CD and nmr studies on the interaction of lithium ion with valinomycin and gramicidin-S

The conformation of the valinomycin–lithium complex has been studied using CD and nmr techniques. The lithium ion induced significant changes in the chemical shifts of the NH and C^αH protons, as well as in the CD spectra of valinomycin. From the analysis of the lithium ion titration data, it is concluded that valinomycin forms a 1:1 type weak complex with lithium, having a stability constant of 48 L mol^?1 at 25°C. This conformation is different from the familiar valinomycin–potassium complex. The nature of the interaction at low and high concentrations of lithium ions with valinomycin (ionophore) and gramicidin-S (nonionophore) has been compared.
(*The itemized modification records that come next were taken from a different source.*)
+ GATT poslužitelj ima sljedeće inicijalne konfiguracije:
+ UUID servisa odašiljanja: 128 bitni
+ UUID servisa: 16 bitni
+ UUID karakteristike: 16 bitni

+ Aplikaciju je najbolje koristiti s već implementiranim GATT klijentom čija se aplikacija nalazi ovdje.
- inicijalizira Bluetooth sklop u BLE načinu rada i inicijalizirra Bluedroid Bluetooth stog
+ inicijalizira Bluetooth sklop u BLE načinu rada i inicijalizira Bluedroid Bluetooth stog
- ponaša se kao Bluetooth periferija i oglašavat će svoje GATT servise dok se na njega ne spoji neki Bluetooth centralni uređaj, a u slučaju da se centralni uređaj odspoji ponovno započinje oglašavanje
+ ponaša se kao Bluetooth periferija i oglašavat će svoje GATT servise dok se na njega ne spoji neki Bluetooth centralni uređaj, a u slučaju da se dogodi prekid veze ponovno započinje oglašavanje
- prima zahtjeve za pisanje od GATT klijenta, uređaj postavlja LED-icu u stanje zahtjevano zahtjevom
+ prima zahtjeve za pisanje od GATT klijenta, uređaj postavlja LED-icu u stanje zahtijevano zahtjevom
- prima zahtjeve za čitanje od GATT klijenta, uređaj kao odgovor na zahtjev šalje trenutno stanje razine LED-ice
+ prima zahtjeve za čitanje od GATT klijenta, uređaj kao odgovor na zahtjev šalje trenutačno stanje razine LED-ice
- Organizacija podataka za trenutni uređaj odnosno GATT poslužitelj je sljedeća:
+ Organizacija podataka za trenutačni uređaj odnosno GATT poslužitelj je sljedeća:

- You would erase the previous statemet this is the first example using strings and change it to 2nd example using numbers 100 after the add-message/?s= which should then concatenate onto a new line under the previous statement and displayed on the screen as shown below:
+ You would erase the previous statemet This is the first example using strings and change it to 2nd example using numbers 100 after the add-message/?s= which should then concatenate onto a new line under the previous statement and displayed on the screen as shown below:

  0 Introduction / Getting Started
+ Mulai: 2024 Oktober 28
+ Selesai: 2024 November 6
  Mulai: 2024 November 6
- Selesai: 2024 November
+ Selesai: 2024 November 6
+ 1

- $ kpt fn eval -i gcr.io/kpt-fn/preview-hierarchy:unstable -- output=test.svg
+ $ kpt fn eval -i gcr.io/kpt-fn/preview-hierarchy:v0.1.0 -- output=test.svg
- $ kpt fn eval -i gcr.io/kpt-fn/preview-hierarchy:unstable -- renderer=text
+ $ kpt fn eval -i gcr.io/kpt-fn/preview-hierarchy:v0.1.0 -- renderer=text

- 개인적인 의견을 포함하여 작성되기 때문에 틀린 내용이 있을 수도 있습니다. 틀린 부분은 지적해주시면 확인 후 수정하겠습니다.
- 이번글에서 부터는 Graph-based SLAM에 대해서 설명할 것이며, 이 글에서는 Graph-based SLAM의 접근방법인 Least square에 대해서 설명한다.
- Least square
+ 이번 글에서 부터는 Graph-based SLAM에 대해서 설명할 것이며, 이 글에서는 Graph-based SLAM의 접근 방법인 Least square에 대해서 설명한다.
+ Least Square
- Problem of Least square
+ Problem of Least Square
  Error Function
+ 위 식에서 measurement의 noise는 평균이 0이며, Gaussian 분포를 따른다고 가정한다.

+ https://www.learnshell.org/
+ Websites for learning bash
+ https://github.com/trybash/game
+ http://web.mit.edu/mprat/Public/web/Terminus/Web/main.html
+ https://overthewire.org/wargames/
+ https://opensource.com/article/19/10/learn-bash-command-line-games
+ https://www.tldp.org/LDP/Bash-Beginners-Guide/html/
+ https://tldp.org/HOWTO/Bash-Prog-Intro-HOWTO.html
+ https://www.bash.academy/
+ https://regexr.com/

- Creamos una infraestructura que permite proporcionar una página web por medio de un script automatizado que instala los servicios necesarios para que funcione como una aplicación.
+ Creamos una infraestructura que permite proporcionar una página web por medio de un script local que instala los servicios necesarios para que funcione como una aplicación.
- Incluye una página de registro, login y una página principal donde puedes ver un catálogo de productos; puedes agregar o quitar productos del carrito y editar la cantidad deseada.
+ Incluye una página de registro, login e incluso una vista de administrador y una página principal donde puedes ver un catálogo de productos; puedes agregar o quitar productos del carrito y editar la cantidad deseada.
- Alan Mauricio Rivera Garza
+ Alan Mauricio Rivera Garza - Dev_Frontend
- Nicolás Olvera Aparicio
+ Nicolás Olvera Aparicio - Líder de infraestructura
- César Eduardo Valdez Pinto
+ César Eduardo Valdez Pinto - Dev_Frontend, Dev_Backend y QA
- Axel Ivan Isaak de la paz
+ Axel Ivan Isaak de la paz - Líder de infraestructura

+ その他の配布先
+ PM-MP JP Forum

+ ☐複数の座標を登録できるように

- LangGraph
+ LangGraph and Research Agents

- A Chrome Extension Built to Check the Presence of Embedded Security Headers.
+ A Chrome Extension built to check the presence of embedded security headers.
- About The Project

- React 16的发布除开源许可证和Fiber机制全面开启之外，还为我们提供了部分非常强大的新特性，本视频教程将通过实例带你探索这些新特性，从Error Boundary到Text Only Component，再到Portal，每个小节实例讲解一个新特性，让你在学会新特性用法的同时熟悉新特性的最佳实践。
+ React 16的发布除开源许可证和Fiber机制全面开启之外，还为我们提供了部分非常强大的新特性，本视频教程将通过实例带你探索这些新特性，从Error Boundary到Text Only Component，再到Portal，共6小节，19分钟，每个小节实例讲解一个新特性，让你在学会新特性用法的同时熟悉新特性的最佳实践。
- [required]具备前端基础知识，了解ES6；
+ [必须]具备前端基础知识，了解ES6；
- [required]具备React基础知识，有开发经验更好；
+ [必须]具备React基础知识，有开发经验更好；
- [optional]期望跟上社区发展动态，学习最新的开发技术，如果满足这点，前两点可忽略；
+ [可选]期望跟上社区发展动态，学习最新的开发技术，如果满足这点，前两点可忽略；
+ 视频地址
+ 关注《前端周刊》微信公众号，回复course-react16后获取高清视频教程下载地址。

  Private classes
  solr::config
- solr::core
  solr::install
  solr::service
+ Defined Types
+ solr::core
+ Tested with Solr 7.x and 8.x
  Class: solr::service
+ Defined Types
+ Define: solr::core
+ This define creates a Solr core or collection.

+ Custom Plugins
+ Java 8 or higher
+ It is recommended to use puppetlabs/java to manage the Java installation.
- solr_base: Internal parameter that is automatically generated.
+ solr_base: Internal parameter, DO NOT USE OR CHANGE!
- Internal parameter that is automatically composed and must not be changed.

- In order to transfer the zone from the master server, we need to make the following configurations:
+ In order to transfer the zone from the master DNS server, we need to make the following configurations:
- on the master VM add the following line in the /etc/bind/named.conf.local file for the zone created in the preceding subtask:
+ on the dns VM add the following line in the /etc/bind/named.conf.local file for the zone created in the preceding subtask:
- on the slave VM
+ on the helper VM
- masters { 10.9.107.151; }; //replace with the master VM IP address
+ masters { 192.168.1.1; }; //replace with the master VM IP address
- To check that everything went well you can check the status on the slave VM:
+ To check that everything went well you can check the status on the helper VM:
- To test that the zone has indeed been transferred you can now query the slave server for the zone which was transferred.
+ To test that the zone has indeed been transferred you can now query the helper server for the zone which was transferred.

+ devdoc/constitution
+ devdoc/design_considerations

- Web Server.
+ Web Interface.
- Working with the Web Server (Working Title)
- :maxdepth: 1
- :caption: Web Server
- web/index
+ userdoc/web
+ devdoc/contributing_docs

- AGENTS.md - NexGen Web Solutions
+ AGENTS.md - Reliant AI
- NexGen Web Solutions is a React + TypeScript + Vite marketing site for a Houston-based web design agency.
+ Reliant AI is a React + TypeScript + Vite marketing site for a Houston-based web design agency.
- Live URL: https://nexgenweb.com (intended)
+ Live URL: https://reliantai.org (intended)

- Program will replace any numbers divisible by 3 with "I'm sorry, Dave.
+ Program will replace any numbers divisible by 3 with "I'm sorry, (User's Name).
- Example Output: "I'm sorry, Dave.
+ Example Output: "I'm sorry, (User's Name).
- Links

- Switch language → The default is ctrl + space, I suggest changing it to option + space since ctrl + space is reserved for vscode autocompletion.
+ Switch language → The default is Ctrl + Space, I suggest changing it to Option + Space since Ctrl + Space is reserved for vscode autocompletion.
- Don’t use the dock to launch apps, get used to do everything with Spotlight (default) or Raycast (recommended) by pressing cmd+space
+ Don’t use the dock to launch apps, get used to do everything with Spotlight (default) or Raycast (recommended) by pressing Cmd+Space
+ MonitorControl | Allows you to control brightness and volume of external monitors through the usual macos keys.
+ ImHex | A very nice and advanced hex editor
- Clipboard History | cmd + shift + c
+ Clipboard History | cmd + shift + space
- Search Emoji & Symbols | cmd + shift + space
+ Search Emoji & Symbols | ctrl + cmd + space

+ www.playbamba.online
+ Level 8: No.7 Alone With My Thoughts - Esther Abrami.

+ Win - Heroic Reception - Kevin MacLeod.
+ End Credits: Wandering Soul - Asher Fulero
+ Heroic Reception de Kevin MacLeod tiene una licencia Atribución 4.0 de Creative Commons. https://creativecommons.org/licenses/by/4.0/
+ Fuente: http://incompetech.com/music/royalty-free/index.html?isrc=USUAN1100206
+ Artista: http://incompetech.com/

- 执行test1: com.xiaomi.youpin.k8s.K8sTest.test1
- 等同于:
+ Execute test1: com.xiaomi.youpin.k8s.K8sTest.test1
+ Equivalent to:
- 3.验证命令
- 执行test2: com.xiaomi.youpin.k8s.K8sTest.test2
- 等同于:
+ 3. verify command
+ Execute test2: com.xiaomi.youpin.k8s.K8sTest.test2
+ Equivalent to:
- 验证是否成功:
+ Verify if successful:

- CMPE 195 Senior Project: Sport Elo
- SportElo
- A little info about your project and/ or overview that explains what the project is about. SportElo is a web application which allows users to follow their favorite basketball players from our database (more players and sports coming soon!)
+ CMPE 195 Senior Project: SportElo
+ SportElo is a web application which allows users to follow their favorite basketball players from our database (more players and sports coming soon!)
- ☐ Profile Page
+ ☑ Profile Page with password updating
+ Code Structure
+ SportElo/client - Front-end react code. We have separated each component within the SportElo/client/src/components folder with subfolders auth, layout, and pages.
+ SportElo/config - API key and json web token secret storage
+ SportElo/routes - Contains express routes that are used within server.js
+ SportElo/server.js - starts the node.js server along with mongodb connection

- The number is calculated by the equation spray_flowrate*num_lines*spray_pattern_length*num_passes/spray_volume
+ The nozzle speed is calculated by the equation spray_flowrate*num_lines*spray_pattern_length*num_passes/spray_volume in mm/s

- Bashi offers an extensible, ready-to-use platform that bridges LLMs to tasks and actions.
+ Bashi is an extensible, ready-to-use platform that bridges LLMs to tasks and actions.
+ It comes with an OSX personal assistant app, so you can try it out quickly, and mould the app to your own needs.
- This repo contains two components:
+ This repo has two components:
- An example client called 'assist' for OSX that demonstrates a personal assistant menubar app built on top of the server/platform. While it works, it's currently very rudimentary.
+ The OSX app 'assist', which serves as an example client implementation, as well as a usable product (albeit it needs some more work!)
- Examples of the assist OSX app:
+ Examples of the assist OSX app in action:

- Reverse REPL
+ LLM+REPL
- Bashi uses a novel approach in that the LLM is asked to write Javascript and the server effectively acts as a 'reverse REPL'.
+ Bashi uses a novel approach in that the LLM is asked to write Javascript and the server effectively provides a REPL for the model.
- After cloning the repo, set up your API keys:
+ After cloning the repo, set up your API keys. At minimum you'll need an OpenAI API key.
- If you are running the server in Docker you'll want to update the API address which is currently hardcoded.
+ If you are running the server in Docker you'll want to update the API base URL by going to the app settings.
At high salt concentrations, there was a further change in the CD and nmr spectra of valinomycin, giving a second plateau region at > 3M of the salt. In the case of gramicidin-S, no significant changes in the nmr or CD spectra were observed in the lower concentration range corresponding to where changes were observed in the case of valinomycin. However, the addition of lithium salt at concentrations greater than 3M induced changes in both the CD and nmr spectra of gramicidin-S, and the titration graph of molar ellipticity versus concentration of lithium perchlorate gave a plateau region at concentrations greater than this. These results indicate that the effects of lithium at low and high concentrations are independent of each other. The conformational transitions at very high salt concentrations (denaturation) are more likely due to solvent structural perturbations rather than to the consequences of ion binding.